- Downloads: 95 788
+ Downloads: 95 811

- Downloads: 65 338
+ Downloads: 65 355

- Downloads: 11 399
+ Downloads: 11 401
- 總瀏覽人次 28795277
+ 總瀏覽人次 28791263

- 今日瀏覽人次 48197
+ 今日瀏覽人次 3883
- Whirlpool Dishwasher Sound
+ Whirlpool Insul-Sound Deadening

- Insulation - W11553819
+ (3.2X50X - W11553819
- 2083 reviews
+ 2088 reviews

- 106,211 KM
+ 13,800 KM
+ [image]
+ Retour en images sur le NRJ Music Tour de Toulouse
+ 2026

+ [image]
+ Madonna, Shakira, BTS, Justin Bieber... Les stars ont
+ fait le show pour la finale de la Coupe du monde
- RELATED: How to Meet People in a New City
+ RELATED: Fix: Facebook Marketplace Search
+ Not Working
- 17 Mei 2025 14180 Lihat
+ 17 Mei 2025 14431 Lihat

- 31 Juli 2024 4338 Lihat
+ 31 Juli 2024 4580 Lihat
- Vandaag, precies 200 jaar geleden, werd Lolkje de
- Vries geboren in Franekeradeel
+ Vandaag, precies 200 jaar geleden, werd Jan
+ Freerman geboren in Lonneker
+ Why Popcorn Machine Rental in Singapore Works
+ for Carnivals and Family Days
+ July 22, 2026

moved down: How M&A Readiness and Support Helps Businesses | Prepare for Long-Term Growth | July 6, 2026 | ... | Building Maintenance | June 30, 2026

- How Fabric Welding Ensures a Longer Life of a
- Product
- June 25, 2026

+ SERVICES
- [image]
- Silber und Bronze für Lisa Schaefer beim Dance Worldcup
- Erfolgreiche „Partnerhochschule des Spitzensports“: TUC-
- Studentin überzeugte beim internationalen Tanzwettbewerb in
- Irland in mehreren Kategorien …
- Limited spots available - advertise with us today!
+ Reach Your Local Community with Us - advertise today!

—————

» TASK INSTRUCTIONS
Each line, from the one that holds "July 22, 2026" through the last line of the entries, must be repeated exactly. Leave out everything else.

» ANSWER BOX
+ July 22, 2026

moved down: How M&A Readiness and Support Helps Businesses | Prepare for Long-Term Growth | July 6, 2026 | ... | Building Maintenance | June 30, 2026

- How Fabric Welding Ensures a Longer Life of a
- Product
- June 25, 2026

+ SERVICES
- [image]
- Silber und Bronze für Lisa Schaefer beim Dance Worldcup
- Erfolgreiche „Partnerhochschule des Spitzensports“: TUC-
- Studentin überzeugte beim internationalen Tanzwettbewerb in
- Irland in mehreren Kategorien …
- Limited spots available - advertise with us today!
+ Reach Your Local Community with Us - advertise today!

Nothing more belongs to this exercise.